**What the task requires**:
Among the entries below, one line contains "delivery date: 2020-03-06 -> 2020-04-03" and another contains "delivery date: 2015-04-01 -> 2015-04-08". Transcribe those two lines and every line between them, exactly.
(Recorded data Opens)
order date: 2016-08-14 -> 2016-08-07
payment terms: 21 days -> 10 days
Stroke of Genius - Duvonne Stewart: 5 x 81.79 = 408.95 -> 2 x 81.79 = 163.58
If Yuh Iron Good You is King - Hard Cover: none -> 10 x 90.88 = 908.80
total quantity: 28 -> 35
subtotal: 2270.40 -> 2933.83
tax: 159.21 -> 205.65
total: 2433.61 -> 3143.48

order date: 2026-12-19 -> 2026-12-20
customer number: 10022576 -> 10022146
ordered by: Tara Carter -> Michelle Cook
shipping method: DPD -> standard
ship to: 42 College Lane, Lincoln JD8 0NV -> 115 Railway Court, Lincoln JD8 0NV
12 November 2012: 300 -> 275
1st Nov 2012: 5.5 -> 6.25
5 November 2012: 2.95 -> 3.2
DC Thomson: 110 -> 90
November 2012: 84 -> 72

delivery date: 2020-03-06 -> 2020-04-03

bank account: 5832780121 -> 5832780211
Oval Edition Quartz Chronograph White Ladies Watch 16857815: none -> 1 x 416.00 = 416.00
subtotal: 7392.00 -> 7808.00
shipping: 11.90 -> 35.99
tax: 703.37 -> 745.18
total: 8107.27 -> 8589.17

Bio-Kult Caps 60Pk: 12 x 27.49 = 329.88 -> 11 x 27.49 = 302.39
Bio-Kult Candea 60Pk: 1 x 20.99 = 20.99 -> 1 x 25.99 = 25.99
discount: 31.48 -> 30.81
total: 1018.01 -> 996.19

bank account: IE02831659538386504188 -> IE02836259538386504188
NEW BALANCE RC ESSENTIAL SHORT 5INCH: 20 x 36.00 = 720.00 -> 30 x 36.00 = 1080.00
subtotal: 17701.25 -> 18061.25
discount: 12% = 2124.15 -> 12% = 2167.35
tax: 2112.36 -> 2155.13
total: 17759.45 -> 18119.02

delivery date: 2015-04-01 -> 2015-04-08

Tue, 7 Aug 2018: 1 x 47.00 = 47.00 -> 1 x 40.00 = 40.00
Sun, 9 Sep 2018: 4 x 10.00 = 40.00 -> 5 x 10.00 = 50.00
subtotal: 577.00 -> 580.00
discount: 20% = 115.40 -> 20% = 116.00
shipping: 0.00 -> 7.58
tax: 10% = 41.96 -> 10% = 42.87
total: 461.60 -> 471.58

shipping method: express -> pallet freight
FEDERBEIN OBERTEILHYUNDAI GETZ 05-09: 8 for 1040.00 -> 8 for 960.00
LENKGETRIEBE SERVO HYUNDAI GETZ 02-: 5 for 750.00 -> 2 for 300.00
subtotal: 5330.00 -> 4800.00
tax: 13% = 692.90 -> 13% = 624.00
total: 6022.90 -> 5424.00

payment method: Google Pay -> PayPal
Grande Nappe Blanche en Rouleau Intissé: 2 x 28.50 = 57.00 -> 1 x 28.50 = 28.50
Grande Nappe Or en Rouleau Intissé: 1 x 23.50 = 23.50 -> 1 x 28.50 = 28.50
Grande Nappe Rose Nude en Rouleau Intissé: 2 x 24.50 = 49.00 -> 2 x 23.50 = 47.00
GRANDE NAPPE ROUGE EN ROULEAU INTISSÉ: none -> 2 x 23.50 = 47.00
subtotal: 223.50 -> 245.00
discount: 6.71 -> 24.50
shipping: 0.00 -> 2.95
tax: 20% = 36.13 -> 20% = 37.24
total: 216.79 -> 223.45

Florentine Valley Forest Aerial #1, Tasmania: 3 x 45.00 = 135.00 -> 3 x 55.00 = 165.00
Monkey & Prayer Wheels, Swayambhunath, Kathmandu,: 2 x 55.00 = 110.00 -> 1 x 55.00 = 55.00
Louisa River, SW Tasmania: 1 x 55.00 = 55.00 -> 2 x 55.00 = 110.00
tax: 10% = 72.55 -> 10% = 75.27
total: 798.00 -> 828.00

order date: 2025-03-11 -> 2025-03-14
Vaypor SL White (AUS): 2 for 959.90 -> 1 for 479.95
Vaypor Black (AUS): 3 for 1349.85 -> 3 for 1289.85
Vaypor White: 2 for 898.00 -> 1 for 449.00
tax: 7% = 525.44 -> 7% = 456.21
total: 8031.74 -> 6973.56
(Recorded data Closes)
**Solution for this exercise**:
delivery date: 2020-03-06 -> 2020-04-03

bank account: 5832780121 -> 5832780211
Oval Edition Quartz Chronograph White Ladies Watch 16857815: none -> 1 x 416.00 = 416.00
subtotal: 7392.00 -> 7808.00
shipping: 11.90 -> 35.99
tax: 703.37 -> 745.18
total: 8107.27 -> 8589.17

Bio-Kult Caps 60Pk: 12 x 27.49 = 329.88 -> 11 x 27.49 = 302.39
Bio-Kult Candea 60Pk: 1 x 20.99 = 20.99 -> 1 x 25.99 = 25.99
discount: 31.48 -> 30.81
total: 1018.01 -> 996.19

bank account: IE02831659538386504188 -> IE02836259538386504188
NEW BALANCE RC ESSENTIAL SHORT 5INCH: 20 x 36.00 = 720.00 -> 30 x 36.00 = 1080.00
subtotal: 17701.25 -> 18061.25
discount: 12% = 2124.15 -> 12% = 2167.35
tax: 2112.36 -> 2155.13
total: 17759.45 -> 18119.02

delivery date: 2015-04-01 -> 2015-04-08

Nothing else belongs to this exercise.